When repeatedly asked about a maximum he could support, Manchin said, “It’s going to be $1, $1.5.”
“The numbers that they’re wanting to pay for and the tax changes they want to make, is that competitive? I believe there’s some changes made that does not keep us competitive,” the centrist Democrat added.
Following Manchin’s remarks on Sunday, President Joe Biden has once again said he is determined to pass the bill.
“With my Build Back Better Agenda, we’re going to cut middle class taxes and lower the cost of living — all funded by making the wealthy pay their fair share for a change,” Biden tweeted Monday. “It’s time we give hardworking Americans — the backbone of this country — a fair shot to get ahead.”
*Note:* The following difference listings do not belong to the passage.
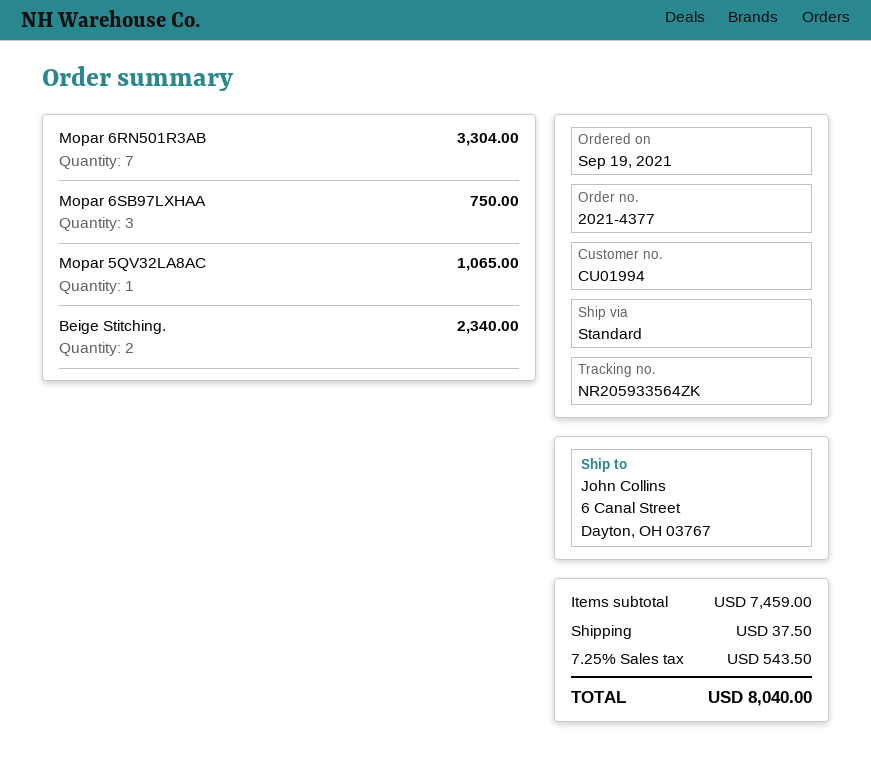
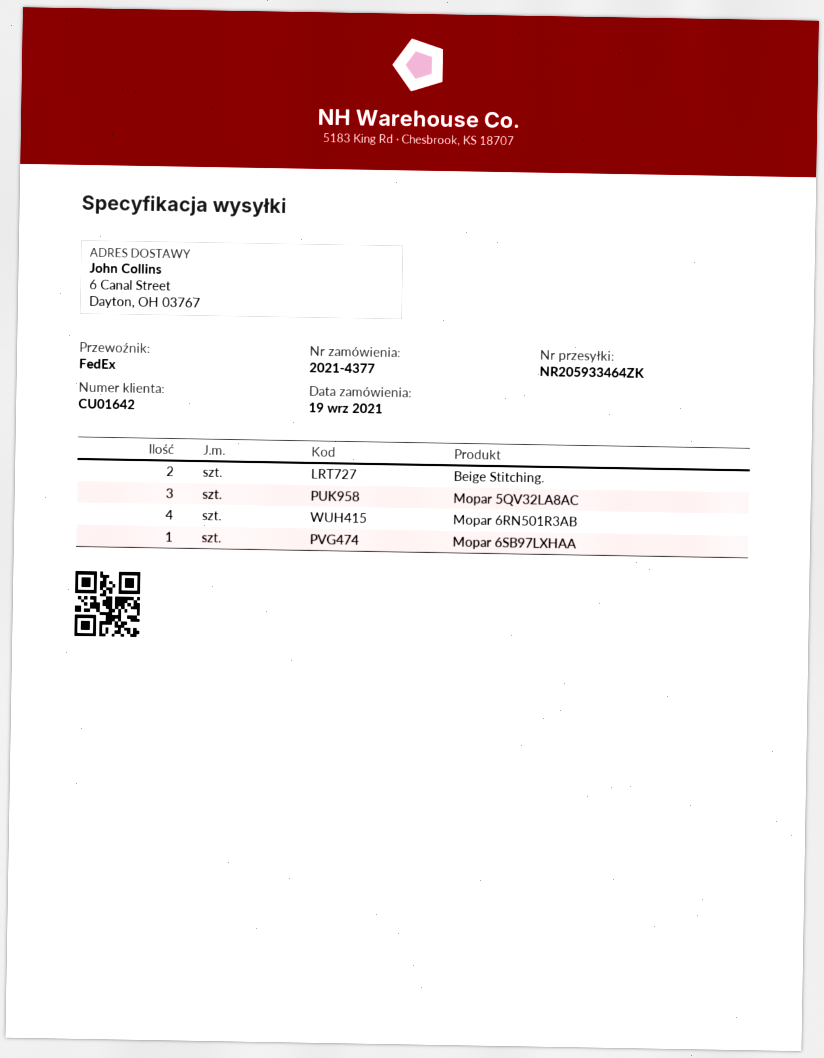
customer number: CU01994 -> CU01642
shipping method: standard -> FedEx
tracking number: NR205933564ZK -> NR205933464ZK
Mopar 6RN501R3AB: 7 -> 4
Mopar 6SB97LXHAA: 3 -> 1
Mopar 5QV32LA8AC: 1 -> 3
Earlier this month, Manchin wrote in the Wall Street Journal opinion section that his party should hit “a strategic pause” on the legislation, rejecting the idea of “artificial political deadlines” to advance it.
“I, for one, won’t support a $3.5 trillion bill, or anywhere near that level of additional spending, without greater clarity about why Congress chooses to ignore the serious effects inflation and debt have on existing government programs,” Manchin wrote at that time. “Instead of rushing to spend trillions on new government programs and additional stimulus funding, Congress should hit a strategic pause on the budget-reconciliation legislation.”